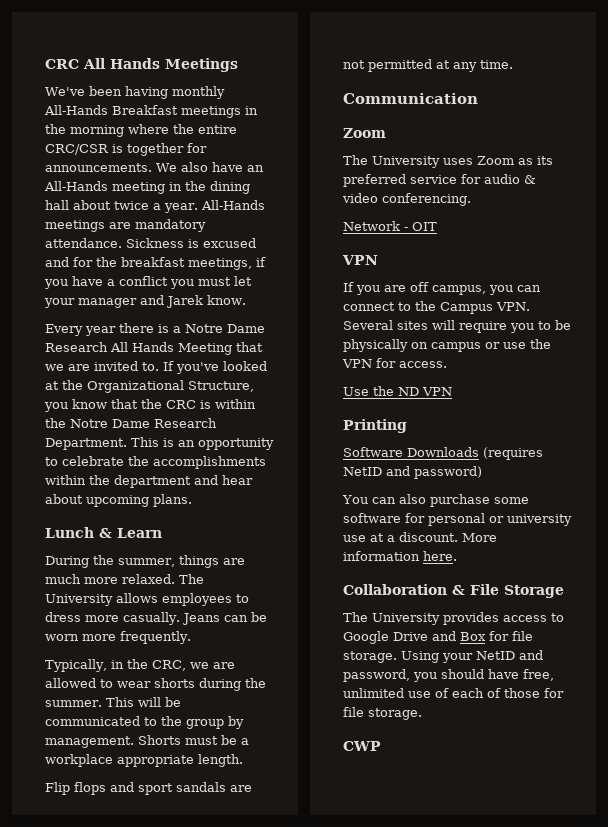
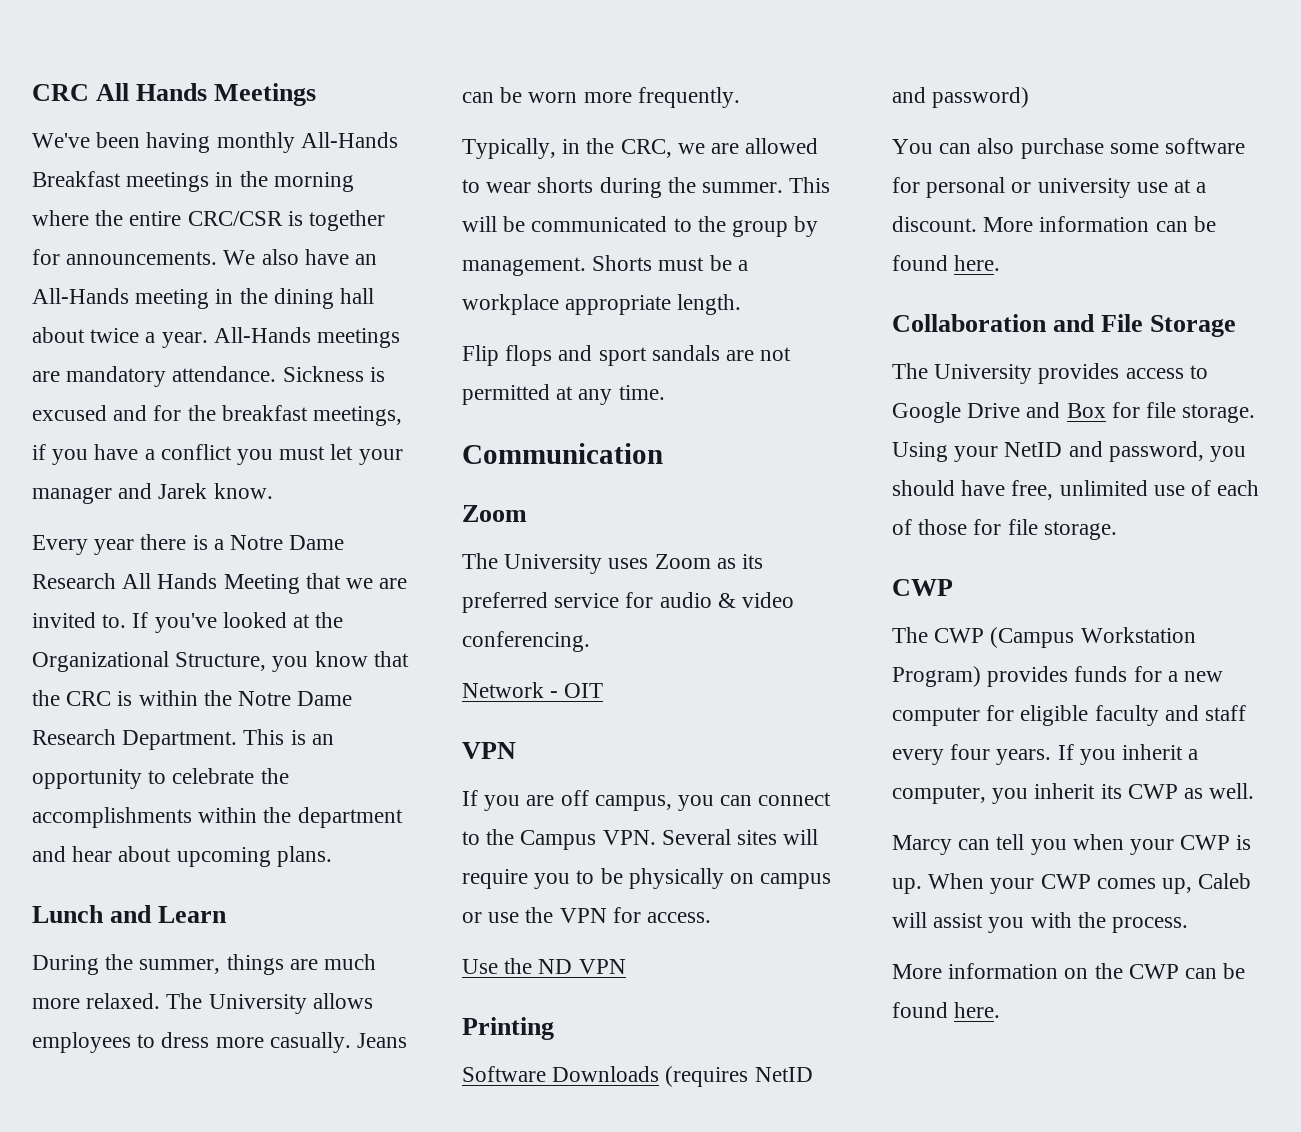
[99,528,112,538] & -> [110,905,153,923] and
(420, 556) none -> [1155,216,1216,232] [892,255,948,271] can be found
[452,585,465,595] & -> [1053,314,1096,332] and
(381, 746) none -> [892,627,1196,648] [892,666,1224,687] [892,705,1247,726] [892,744,1199,765] [892,783,1255,804] [892,834,1252,855] [892,873,1252,894] [892,912,1189,933] [892,963,1246,979] [892,1002,1001,1018] // The CWP (Campus Workstation Program) provides funds for a new computer for eligible faculty and staff every four years. If you inherit a computer, you inherit its CWP as well. // Marcy can tell you when your CWP is up. When your CWP comes up, Caleb will assist you with the process. // More information on the CWP can be found here.

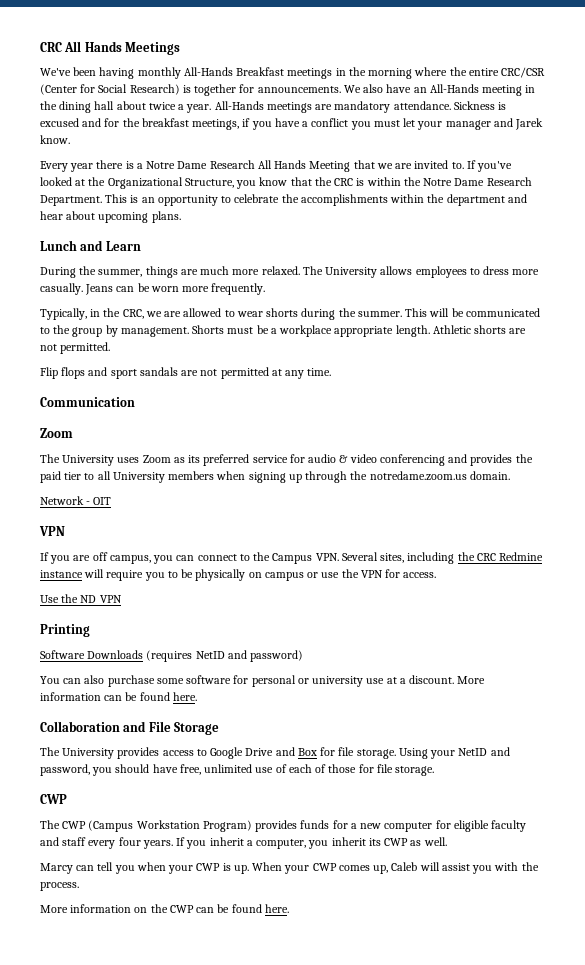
(283, 218) none -> [40,84,180,95] (Center for Social Research)
(742, 304) none -> [432,325,527,334] [40,342,111,354] Athletic shorts are not permitted.
[462,631,590,652] conferencing. -> [379,454,533,466] [40,471,510,483] conferencing and provides the paid tier to all University members when signing up through the notredame.zoom.us domain.
[737,830,778,845] sites -> [380,552,544,564] [40,570,83,578] sites, including the CRC Redmine instance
________________________
▶ [Task directions] Each line from the one holding "(742, 304) none" down to the end of the records above is to be repeated exactly; no other line belongs in the reply.

▶ [The completed task]
(742, 304) none -> [432,325,527,334] [40,342,111,354] Athletic shorts are not permitted.
[462,631,590,652] conferencing. -> [379,454,533,466] [40,471,510,483] conferencing and provides the paid tier to all University members when signing up through the notredame.zoom.us domain.
[737,830,778,845] sites -> [380,552,544,564] [40,570,83,578] sites, including the CRC Redmine instance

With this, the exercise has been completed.